Last year Pusser set up an excellent posting on the above topic for France. Unfortunately (because of AT ferries) our Spanish holiday is cancelled so we are open to ideas as we are now crossing Seafrance route to Calais. We visited many of those recommended places so we know you have the knowledge to pass on to us.

The replies to Pussers posting was excellent so I want ideas for the rest of Europe now. We have been to Prague and Berlin but do not really want to travel too far east.

Does anyone have any recommendations of where we SHOULD visit this summer. We have 5 weeks in a low profile Chausson and love aires and reasonably priced campsites. Do not need anymore than that so look forward to your recommendation


Chris


----------



## Grizzly (May 9, 2005)

We enjoyed Bavaria. Worth a look is Neuschwanstein castle

http://www.neuschwanstein.com/english/index.htm

and Hoenschwangau and Schloss Linderhof

There is a huge carpark at the bottom of the hill up to the former and quite a stiff walk up.

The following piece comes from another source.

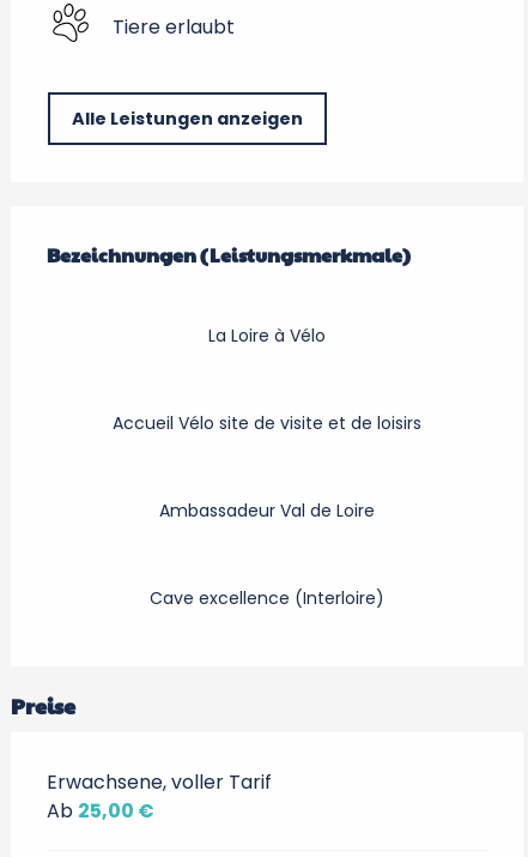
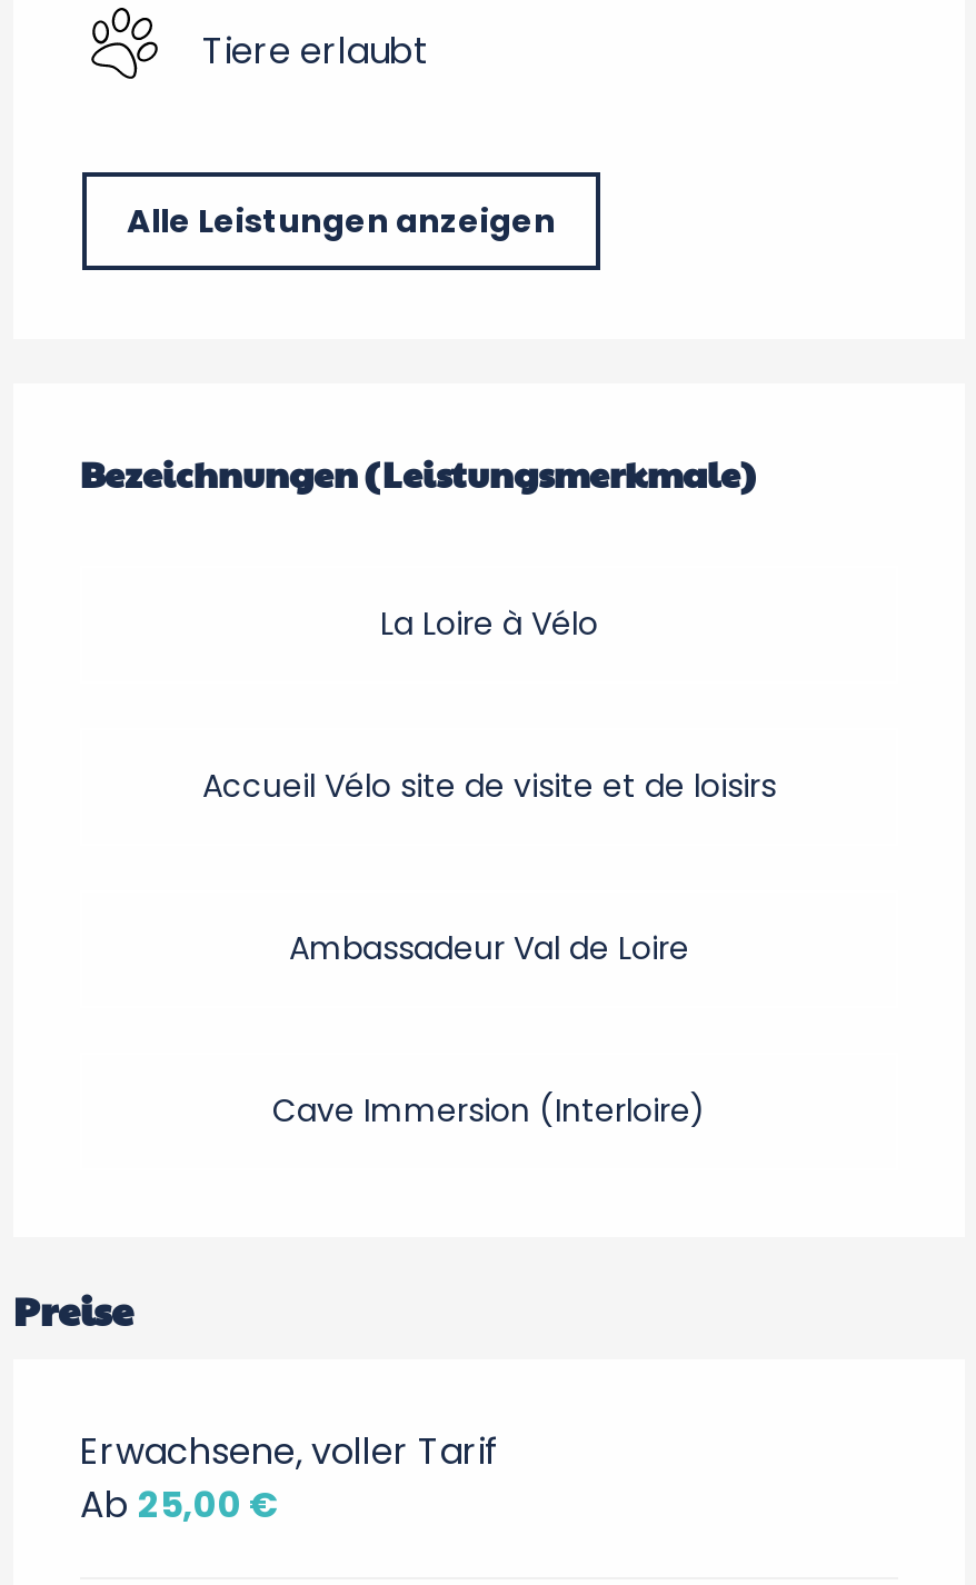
[150,587,384,611] Cave excellence (Interloire) -> [272,1089,706,1134] Cave Immersion (Interloire)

We stayed at a campsite near Fussen ( Hopfen-am-See ) which was a bit more up-market than we normally patronise !

G


----------



## whistlinggypsy (May 1, 2005)

If around Bavaria try the stelplatz at Fussen, a gem of a place and a gem of a town.

Bob


----------



## philjohn (May 29, 2005)

Hi,

Have you thought about Italy, I have always found the place extremely friendly, plenty to see and plenty of Aree Di Sosta for cheap or free camping.

Phil J


----------



## chrisgog (May 17, 2005)

Bavaria seems to be on the list. Where in Italy do you recommend Phil. People have said its pretty expensive there, is that right or not!?
Chris


----------



## philjohn (May 29, 2005)

Hi,
Stayed in Venice and must admit campsite was expensive, however its worth every penny to be able to visit such a magical place, I was surprised to find that providing you avoided St. Marks square, eating and drinking were reasonable, Rome is much the same. I am off to Florence and Pisa in May I'm afraid I am a bit of a Culture vulture, but the food and the people I have found to be wonderful. If you like countryside try Umbria and Tuscany.

Phil J


----------



## nickoff (Oct 11, 2005)

I must say, Italy is a great place to visit in a M/Home. It can be a bit expensive and you can get crowded in on campsites, but we find it well worth the small inconvienences. We also wild camp, and so far no problems. The scenery can be breathtaking. Loved Venice and Florence, found Pissa a bit boring after visiting the tower. Also the journey just getting to Italy is a great adventure in it self. Have fun wherever you decide to go.
Nick.


----------



## chrisgog (May 17, 2005)

Does anyone else have any more to add to places to go outside of France. I can see us heading back there again this year but we are still open to ideas.
Chris


----------



## Pusser (May 9, 2005)

I've been too Venice 3 times in my life. The first time I fell in and the other two times I did not so I am gradually getting the hang of it. However, as my first trip was way back in the 60's courtesy of the Grey funnel line and my last two trips were relatively recent, I was quite appalled to see bloody Macdonalds sprouting up everywhere. I even saw on telly that Starbucks are now resident in the Great Wall of China.

Are there any more places people know of where these traversties apply although I suspect this should be in a seperate thread.


----------